Privacy Notice – Weatheroak Medical Practice

Privacy Notice – Weatheroak Medical Practice

This Privacy Notice explains how our practice collects, uses, and protects your personal information. It applies to all personal data processed by or on behalf of the practice.

  1. Who we are and what we do

We are the data controller for the personal information you give us or that is collected about you. We comply with UK Data Protection Law, including GDPR and the Data Protection Act 2018.

A Data Protection Officer oversees how we manage your data.

 

Our DPO –

Mr Umar Sabat

IG-Health

Website: www.ig-health.co.uk

Email: umar.sabat@ig-health.co.uk

 

  1. What information we collect

We collect:

  • Basic details – name, address, date of birth, contact details, and information about carers or next of kin.
  • Health and other sensitive (‘special category’) data – medical history, test results, treatment records, ethnicity, sex, and any information shared by other health professionals.

These records may be electronic, paper, or both.

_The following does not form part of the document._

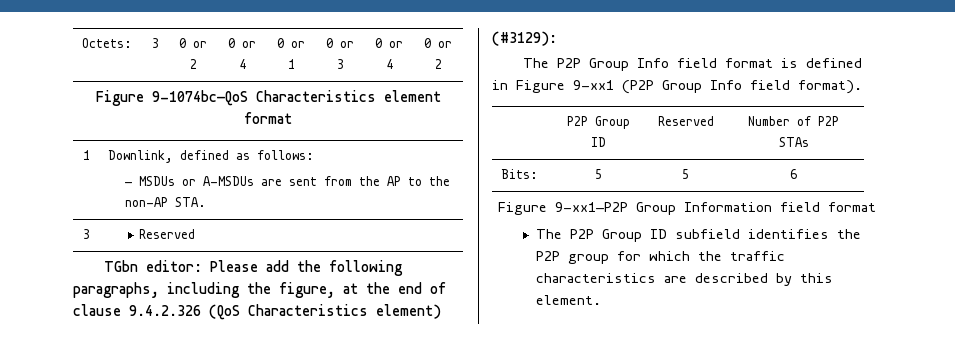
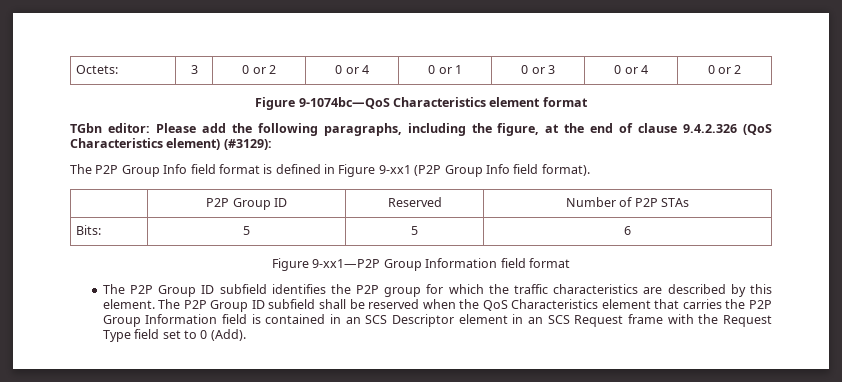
- 1 | Downlink, defined as follows:
- — MSDUs or A-MSDUs are sent from the AP to the non-AP STA.
- 3 | Reserved
+ The P2P Group ID subfield shall be reserved when the QoS Characteristics element that carries the P2P Group Information field is contained in an SCS Descriptor element in an SCS Request frame with the Request Type field set to 0 (Add).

  1. Why we need your information

Your records allow us to:

  • Provide safe and effective healthcare
  • Coordinate treatment with other NHS organisations
  • Review care quality through audits
  • Help manage NHS services and protect public health
  1. Legal basis for using your data

We use your data because:

  • It is necessary for providing healthcare and treatment (GDPR Articles 6e and 9h).
  • It allows us to carry out tasks in the public interest or under official authority.
  1. Other ways your data may be used
  • Risk stratification: to identify patients who may benefit from extra support. You may opt out.
  • Medicines management: to ensure your medication is appropriate, safe, and cost-effective.
  • Research or service improvement: only with your consent unless data is anonymised.
  1. Sharing your information

We only share information when necessary for your care or when the law requires it. Organisations we may share with include:

  • NHS Trusts, GPs, community services
  • Pharmacies, dentists, opticians
  • NHS England, local authorities, social care
  • Ambulance services, safeguarding teams
  • Approved external data processors (under strict confidentiality agreements)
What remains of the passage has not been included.